Los que más la padecen son quienes viven en el sector de 25 de Mayo y Chile, Bolivia y 25 de Mayo e Italia y 25 de Mayo. En amplias notas que editamos en nuestra ediciones del domingo y del lunes, las quejas de los vecinos por la inseguridad son más que elocuentes. Son muy pocos los que se han salvado de ser asaltados. Hace unos meses, la Policía instaló cámaras de seguridad en Chile y 25 de Mayo y en Laprida y Bolivia, pero el delito no disminuyó. Frente a la cancha, en la primera de las esquinas mencionadas, una señora que posee una despensa debajo de la cámara, fue asaltada por tres delincuentes que luego se fugaron en un taxi. "En la Policía me dijeron que la cámara es rotatoria y que justo en ese momento estaba tomando para el otro lado", dijo indignada. Un vecino de Italia y 25 de Mayo denunció que los hinchas compran y consumen droga en la vía pública. Asegura que en los días de partidos, cuando ya se juntaron muchos simpatizantes, se detiene un auto, desciende una persona con un bolso y reparte su contenido entre cuatro personas. Según él, se trata de cocaína y marihuana. Luego de los destrozos que se produjeron en el clásico con San Martín a fines de enero, el dueño de un almacén ubicado en una de las ochavas colocó un portón de hierro y decidió no atender esos días.
El jefe de la barrabrava "La inimitable" sostiene que no son responsables de los episodios violentos y que hace poco actuaron para acabar con los arrebatos en las adyacencias del estadio. "Combatimos a esos delincuentes porque siempre nos terminaban perjudicando". El presidente de Atlético Tucumán responsabilizó, por su parte, a las fuerzas de seguridad. "Queremos pedir mayor atención a la Policía, porque ellos son los encargados de brindar seguridad. Lo que hacemos nosotros es contratarlos a ellos para que cumplan con ese trabajo en toda la zona", dijo.

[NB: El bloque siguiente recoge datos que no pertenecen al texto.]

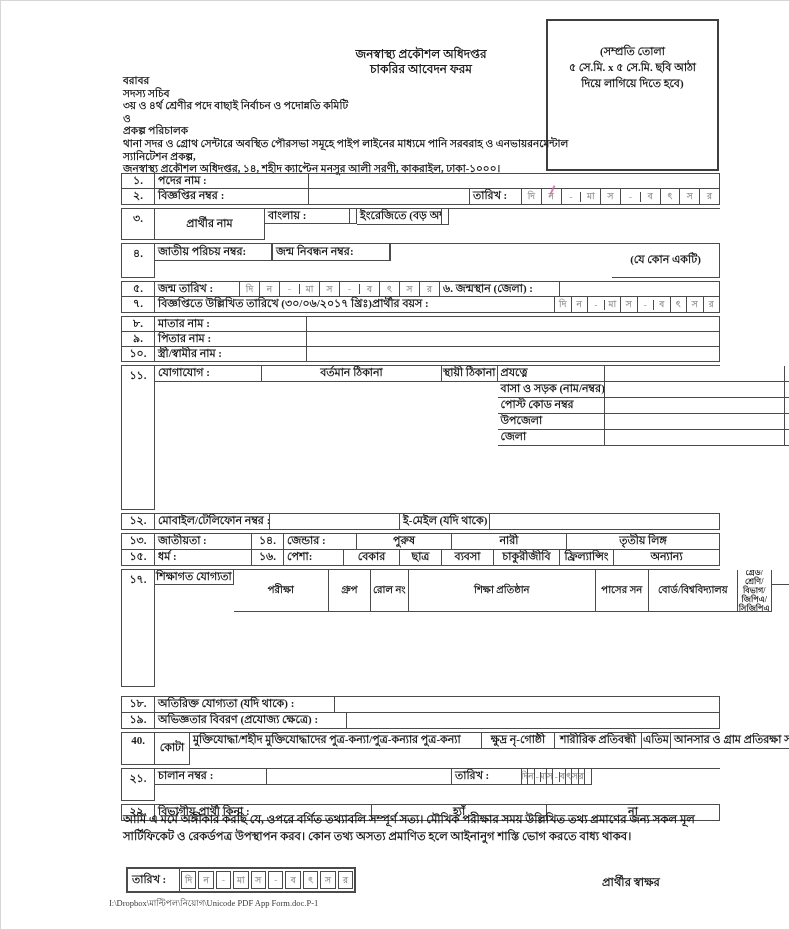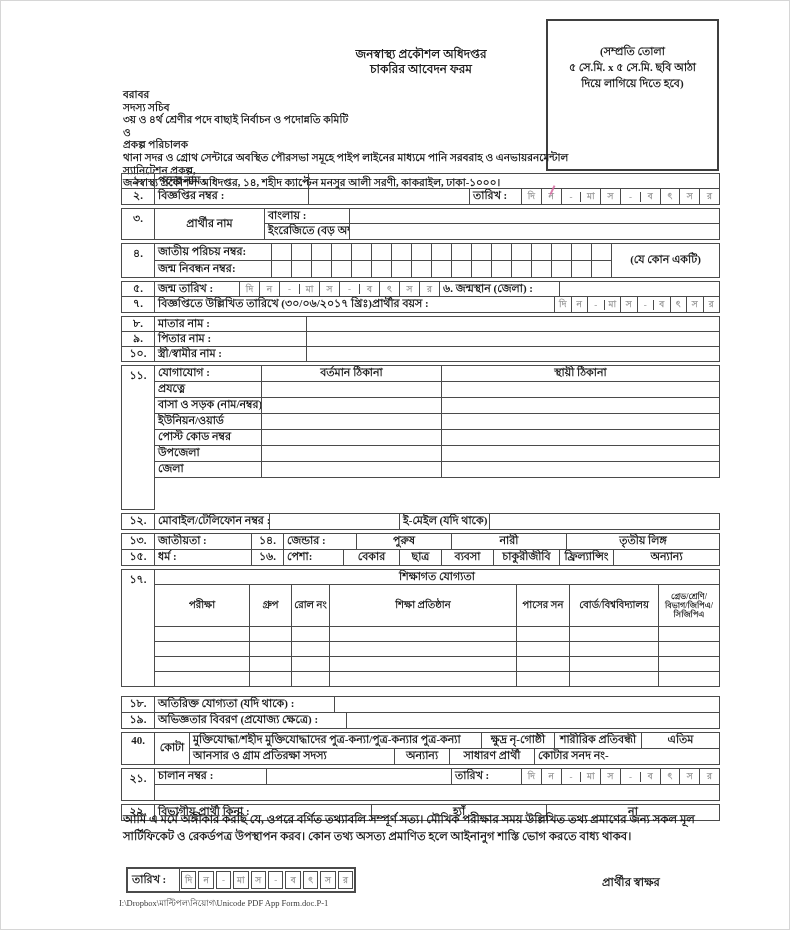"বরাবর" .addr { top: 88px -> 74px }
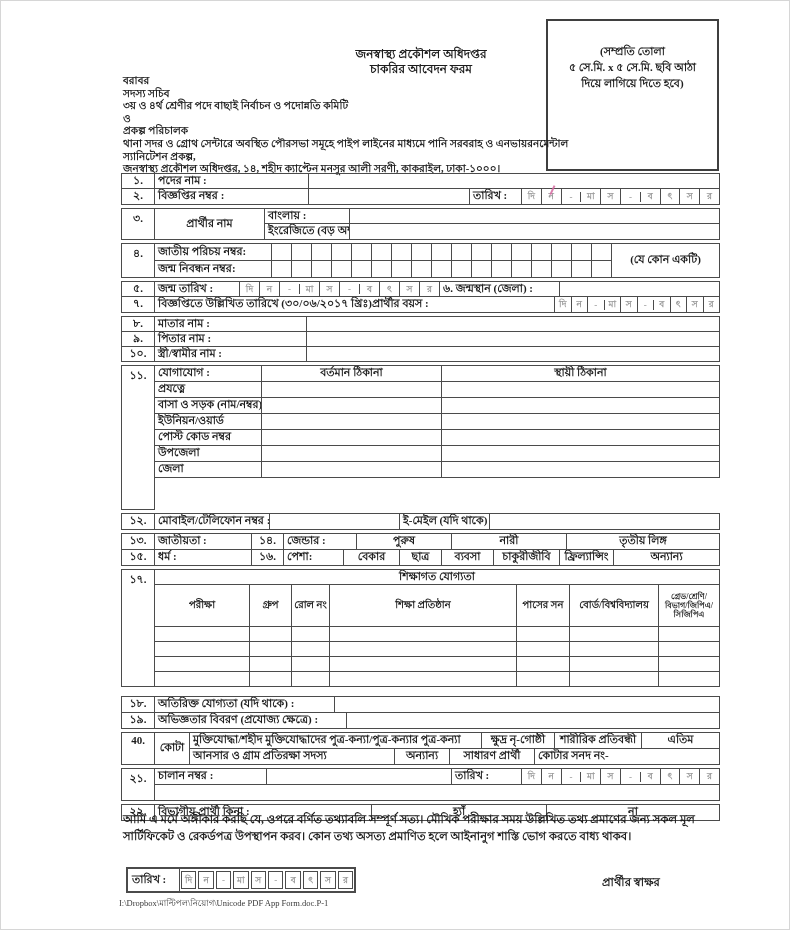"বাংলায় :" .col { flex-direction: column -> row }
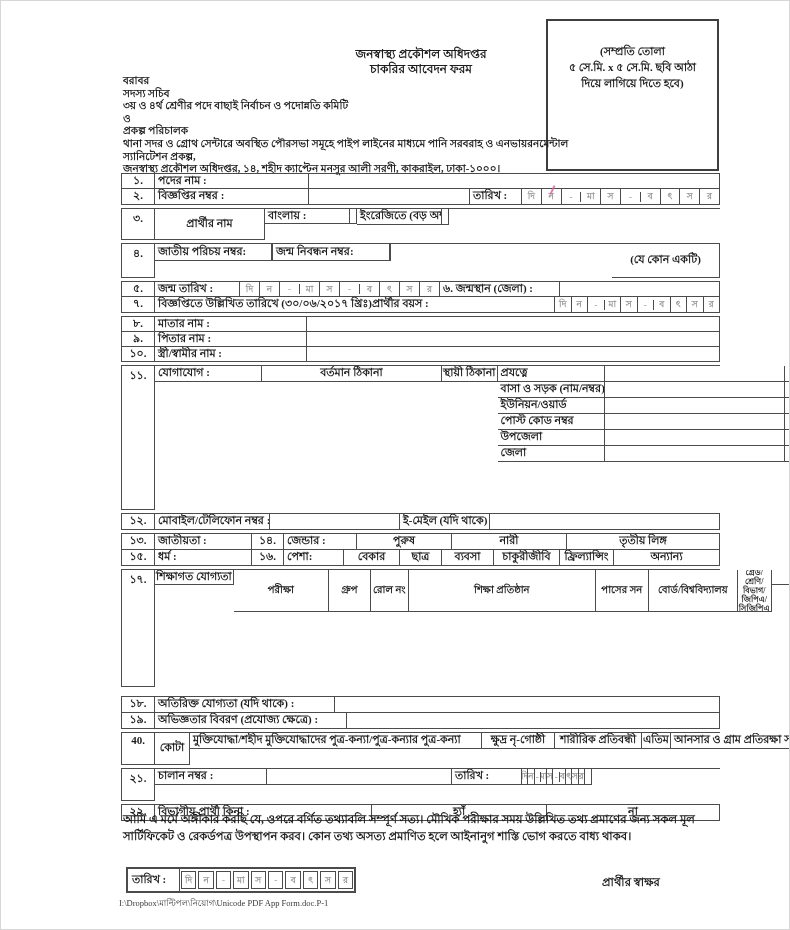"ইউনিয়ন/ওয়ার্ড" div.tr { html: <div> <div>ইউনিয়ন/ওয়ার্ড</div> <div></div> <div></div> </div> -> none }
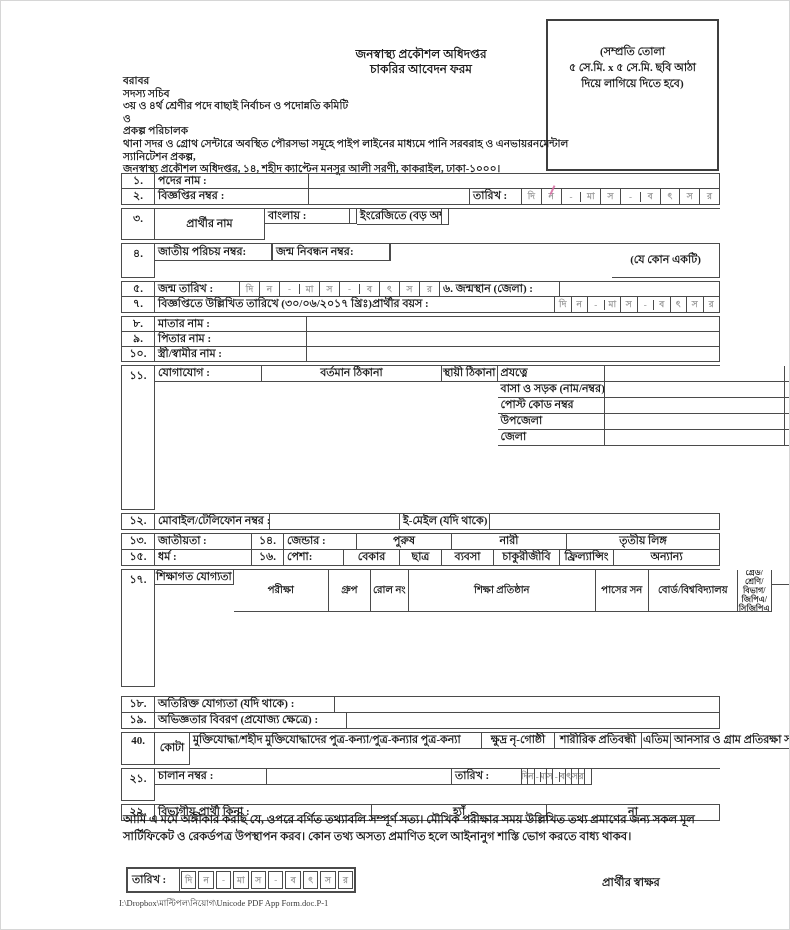"I:\Dropbox\মাল্টিপল\নিয়োগ\Unicode PDF" .fpath { left: 118px -> 108px }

Si al parecer por sus limitaciones, las cámaras de seguridad no registran los hechos delictivos, significa que la Policía debería completar esta vigilancia con acciones complementarias. No pareciera ser tan complicado brindar seguridad en las adyacencias del estadio cuando hay partidos, si los agentes estuviesen distribuidos en los lugares claves. Bastaría una tarea de inteligencia para saber si se expende droga en la vía publica, quiénes son los que la venden y en consecuencia proceder a detenerlos in fraganti. Esta misma labor debería realizarse en el interior de la cancha; de ese modo el personal especializado detectaría si hay consumo de estupefacientes o de alcohol en las tribunas.
Si se diseñara una política de Estado de seguridad integral, se capacitara a la fuerza en materia de espectáculos deportivos y se actuara coordinadamente con los dirigentes, no deberían producirse desmanes en las afueras de un estadio, como tampoco arrebatos o asaltos en el vecindario. De ese modo, los ciudadanos que son ajenos a la justa futbolera y que sólo aspiran a vivir en paz, no tendrían que encerrarse durante dos o tres horas para evitar ser atacados.